*Your task*
Would you repeat the entries below exactly and omit the pictures?

───── Dataset extract ─────

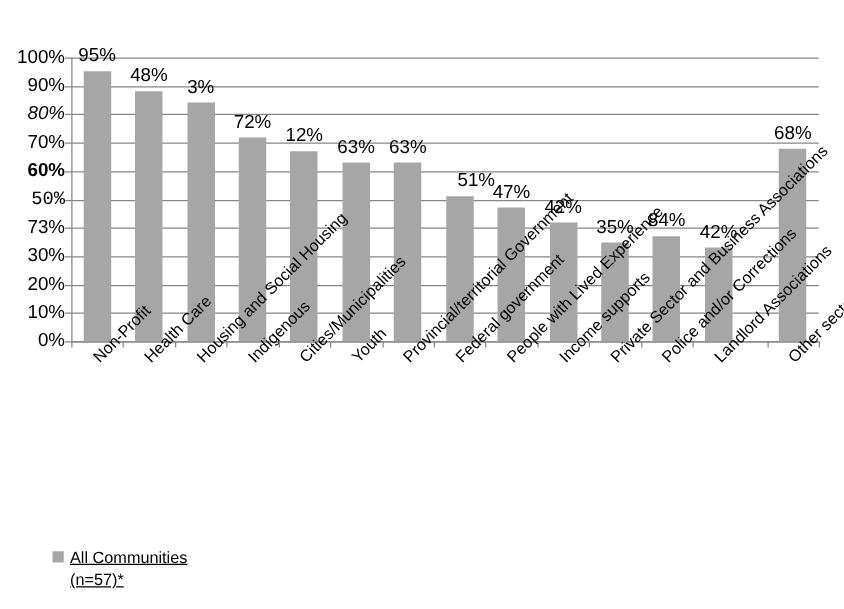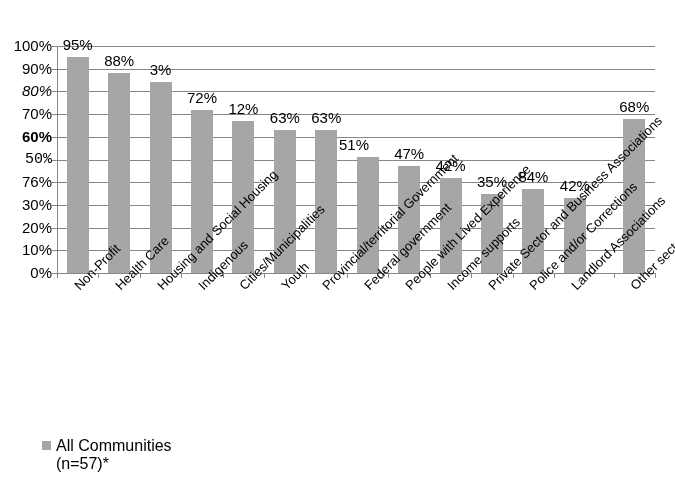--- a/index.html
+++ b/index.html
@@ -140,7 +140,7 @@
       <div class="bar" title="Non-Profit: 95%" style="left: 66.7143px; top: 57.35px; width: 22px; height: 215.65px;"></div>
       <div class="bar-value" style="left: 47.7143px; top: 37.35px; width: 60px;">95%</div>
       <div class="bar" title="Health Care: 88%" style="left: 108.143px; top: 73.24px; width: 22px; height: 199.76px;"></div>
-      <div class="bar-value" style="left: 89.1429px; top: 53.24px; width: 60px;">88%</div>
+      <div class="bar-value" style="left: 89.1429px; top: 53.24px; width: 60px;">48%</div>
       <div class="bar" title="Housing and Social Housing: 84%" style="left: 149.571px; top: 82.32px; width: 22px; height: 190.68px;"></div>
       <div class="bar-value" style="left: 130.571px; top: 62.32px; width: 60px;">3%</div>
       <div class="bar" title="Indigenous: 72%" style="left: 191px; top: 109.56px; width: 22px; height: 163.44px;"></div>

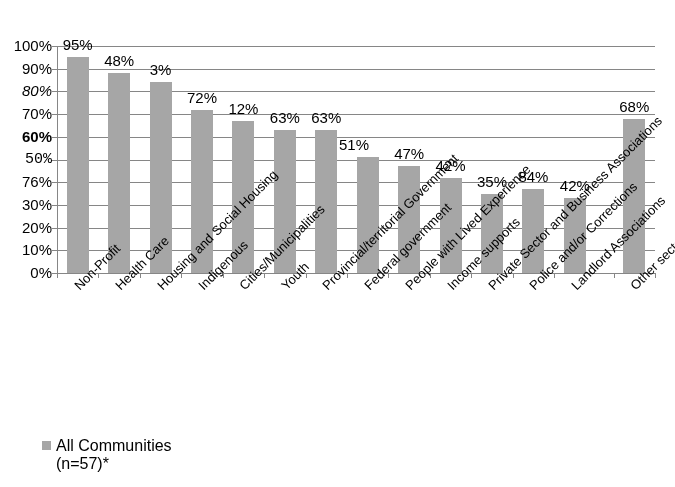--- a/index.html
+++ b/index.html
@@ -152,7 +152,7 @@
       <div class="bar" title="Provincial/territorial Government: 63%" style="left: 315.286px; top: 129.99px; width: 22px; height: 143.01px;"></div>
       <div class="bar-value" style="left: 296.286px; top: 109.99px; width: 60px;">63%</div>
       <div class="bar" title="Federal government: 51%" style="left: 356.714px; top: 157.23px; width: 22px; height: 115.77px;"></div>
-      <div class="bar-value" style="left: 324px; top: 137.23px; width: 60px;">51%</div>
+      <div class="bar-value" style="left: 351px; top: 137.23px; width: 60px;">51%</div>
       <div class="bar" title="People with Lived Experience: 47%" style="left: 398.143px; top: 166.31px; width: 22px; height: 106.69px;"></div>
       <div class="bar-value" style="left: 379.143px; top: 146.31px; width: 60px;">47%</div>
       <div class="bar" title="Income supports: 42%" style="left: 439.571px; top: 177.66px; width: 22px; height: 95.34px;"></div>

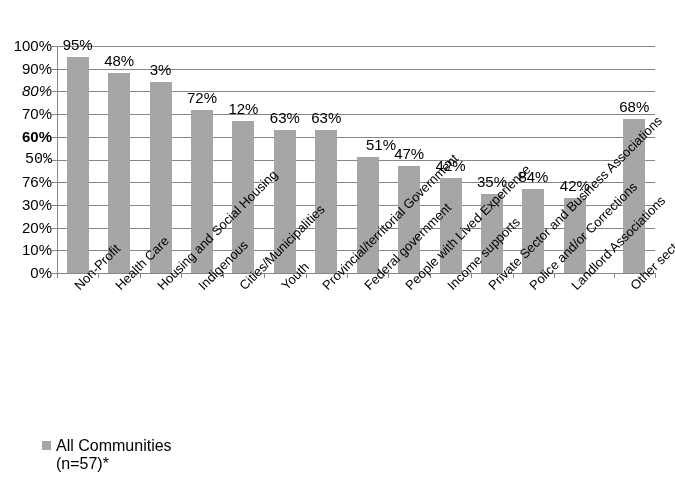--- a/index.html
+++ b/index.html
@@ -110,7 +110,7 @@
       <div class="ylabel" style="top: 242.3px;">10%</div>
       <div class="ylabel" style="top: 219.6px;">20%</div>
       <div class="ylabel" style="top: 196.9px;">30%</div>
-      <div class="ylabel" style="top: 174.2px;">76%</div>
+      <div class="ylabel" style="top: 174.2px;">73%</div>
       <div class="ylabel" style="top: 151.5px; font-family: Liberation Mono, monospace;">50%</div>
       <div class="ylabel" style="top: 128.8px; font-weight: bold;">60%</div>
       <div class="ylabel" style="top: 106.1px;">70%</div>

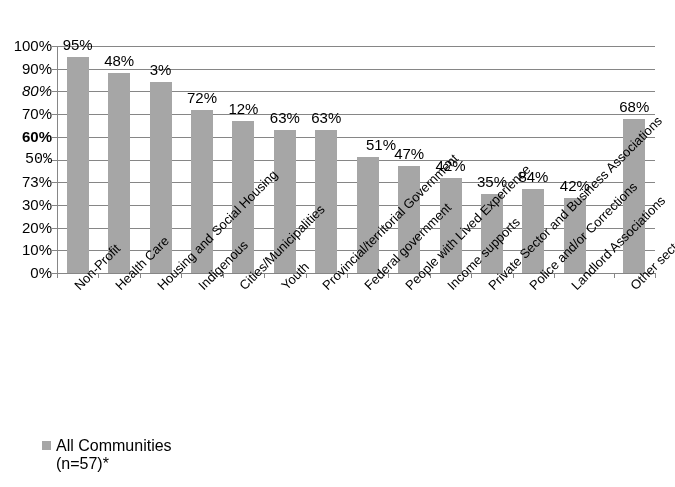--- a/index.html
+++ b/index.html
@@ -94,10 +94,11 @@
     flex:0 0 auto;
   }
   .legend-text{
-    font-size:16px;
+    font-size:13px;
     line-height:18px;
     color:#000;
     white-space:pre-line;
+    text-decoration:underline;
   }
 </style>
 </head>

─────

*Solution*
--- a/index.html
+++ b/index.html
@@ -140,7 +140,7 @@
       <div class="bar" title="Non-Profit: 95%" style="left: 66.7143px; top: 57.35px; width: 22px; height: 215.65px;"></div>
       <div class="bar-value" style="left: 47.7143px; top: 37.35px; width: 60px;">95%</div>
       <div class="bar" title="Health Care: 88%" style="left: 108.143px; top: 73.24px; width: 22px; height: 199.76px;"></div>
-      <div class="bar-value" style="left: 89.1429px; top: 53.24px; width: 60px;">88%</div>
+      <div class="bar-value" style="left: 89.1429px; top: 53.24px; width: 60px;">48%</div>
       <div class="bar" title="Housing and Social Housing: 84%" style="left: 149.571px; top: 82.32px; width: 22px; height: 190.68px;"></div>
       <div class="bar-value" style="left: 130.571px; top: 62.32px; width: 60px;">3%</div>
       <div class="bar" title="Indigenous: 72%" style="left: 191px; top: 109.56px; width: 22px; height: 163.44px;"></div>

--- a/index.html
+++ b/index.html
@@ -152,7 +152,7 @@
       <div class="bar" title="Provincial/territorial Government: 63%" style="left: 315.286px; top: 129.99px; width: 22px; height: 143.01px;"></div>
       <div class="bar-value" style="left: 296.286px; top: 109.99px; width: 60px;">63%</div>
       <div class="bar" title="Federal government: 51%" style="left: 356.714px; top: 157.23px; width: 22px; height: 115.77px;"></div>
-      <div class="bar-value" style="left: 324px; top: 137.23px; width: 60px;">51%</div>
+      <div class="bar-value" style="left: 351px; top: 137.23px; width: 60px;">51%</div>
       <div class="bar" title="People with Lived Experience: 47%" style="left: 398.143px; top: 166.31px; width: 22px; height: 106.69px;"></div>
       <div class="bar-value" style="left: 379.143px; top: 146.31px; width: 60px;">47%</div>
       <div class="bar" title="Income supports: 42%" style="left: 439.571px; top: 177.66px; width: 22px; height: 95.34px;"></div>

--- a/index.html
+++ b/index.html
@@ -110,7 +110,7 @@
       <div class="ylabel" style="top: 242.3px;">10%</div>
       <div class="ylabel" style="top: 219.6px;">20%</div>
       <div class="ylabel" style="top: 196.9px;">30%</div>
-      <div class="ylabel" style="top: 174.2px;">76%</div>
+      <div class="ylabel" style="top: 174.2px;">73%</div>
       <div class="ylabel" style="top: 151.5px; font-family: Liberation Mono, monospace;">50%</div>
       <div class="ylabel" style="top: 128.8px; font-weight: bold;">60%</div>
       <div class="ylabel" style="top: 106.1px;">70%</div>

--- a/index.html
+++ b/index.html
@@ -94,10 +94,11 @@
     flex:0 0 auto;
   }
   .legend-text{
-    font-size:16px;
+    font-size:13px;
     line-height:18px;
     color:#000;
     white-space:pre-line;
+    text-decoration:underline;
   }
 </style>
 </head>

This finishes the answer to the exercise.